Filed under: Estate Planning,Estate Taxes and Lifetime Gifts — Tags: , , , , , , , , , , — Christopher J. Berry @ 4:15 pm

Preparing for the “fiscal cliff” deadline, a widow with $4 million in disposable assets is inquiring how to give away a sizable portion of her fortune as soon as possible. With the tax hikes fast approaching, the Chicago-area millionaire wanted to vacate the money from her accounts by the end of the year so the federal government could not take a giant bite out of it in the form of estate taxes.

With the $5 million exemption on estate taxes and lifetime gifts set to evaporate on Dec. 31, lawyers and financial planners are scrambling across the country to ease client’s concerns. Without a consensus in Congress, the tax rate on estates and lifetime gifts will rise from 35 to 55 percent. Even more of a concern is the amount of money exposed to the tax: Currently the tax rates only apply to estate more than $5 millions. The end of the Bush tax cuts would reduce this exemption to $1 million.

(Read more: 8 Life Stages of Estate Planning: Part 1)

An average American can have 1 or 2, or even 3 million dollars and not be wealthy, which is why many financial planners believe that the estate tax and the lifetime gift exemption will be reset closer to $3 million. And since spouses have the ability to give away an amount up to the exemption without incurring taxes, the exemption for a married couple would be $6 million.

“It’s a relatively small group of people who really need to worry now,” said Michael S. Beriss, a former tax attorney who is now a financial planner with Ameriprise. To take full advantage of the current $5 million exemption, a married couple would have to have a spare $10 million in the bank. “If you give away $1 million today, you’re not using your $5 million exemption,” he said.

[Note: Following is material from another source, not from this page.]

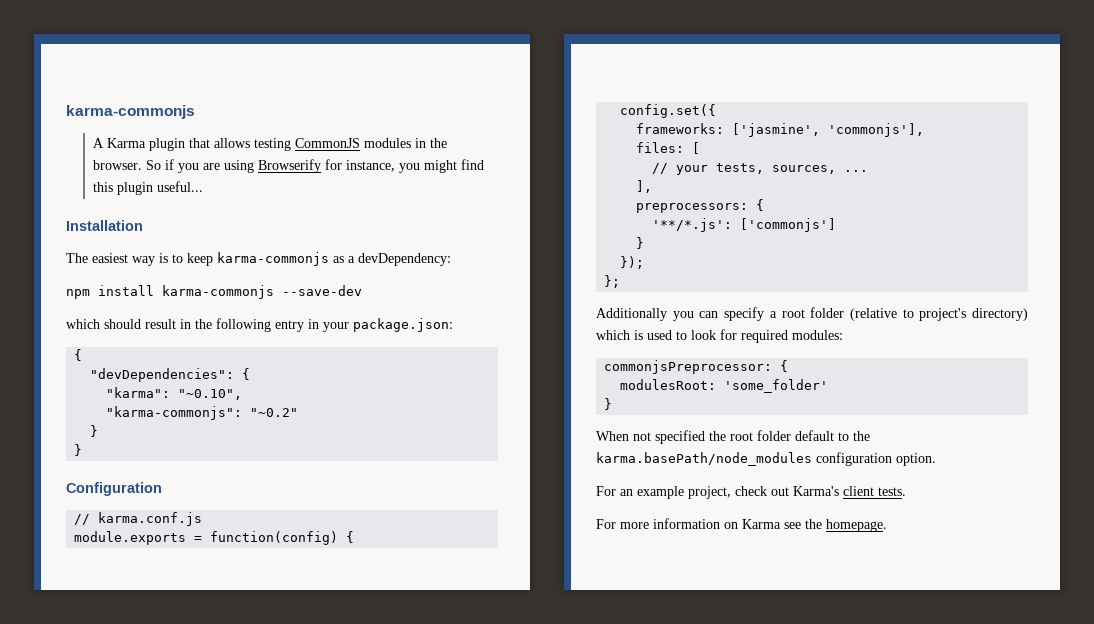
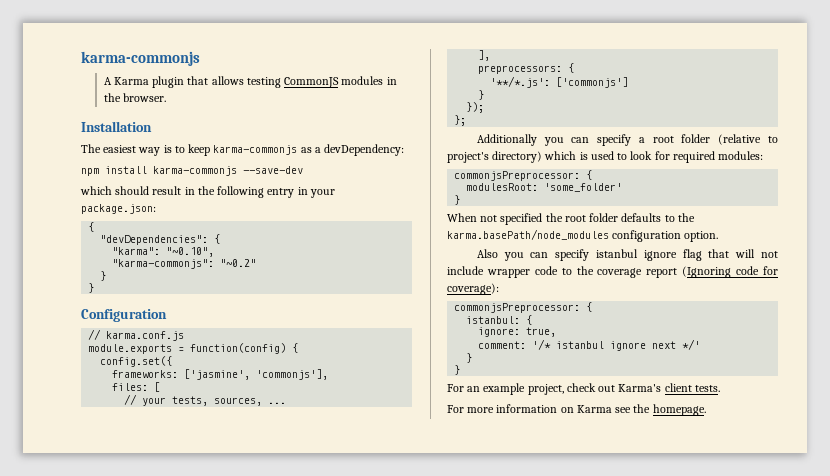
[145,159,484,173] [92,181,203,195] So if you are using Browserify for instance, you might find this plugin useful... -> (166, 97) none
[795,430,834,441] default -> [621,213,662,222] defaults
(936, 459) none -> [476,249,778,261] [447,266,778,278] [447,283,499,295] [454,302,593,313] [466,315,533,325] [478,327,557,337] [478,339,701,351] [466,353,473,363] [454,365,461,375] // Also you can specify istanbul ignore flag that will not include wrapper code to the coverage report (Ignoring code for coverage): // commonjsPreprocessor: { // istanbul: { // ignore: true, // comment: '/* istanbul ignore next */' // } // }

(Read more: 8 Life Stages of Estate Planning: Part 2)

An older investor with investable assets and a home worth more than $3 million should not panic, rather, do some planning. Consider what you are trying to accomplish, and the legacy you would like to leave. The legacy you envision will determine the type of tax relief you choose.

If you want to send your grandchildren to college, a 529 college fund is the best solution; if you want to support your a cause that is close to your heart, a charitable contribution may be the best way to protect your money.Trusts may be the smartest answer if your main objective is to make your kids’ lives easier financially without leaving them with tax headaches themselves.

(Read more: Who Needs a Living Together Contract?)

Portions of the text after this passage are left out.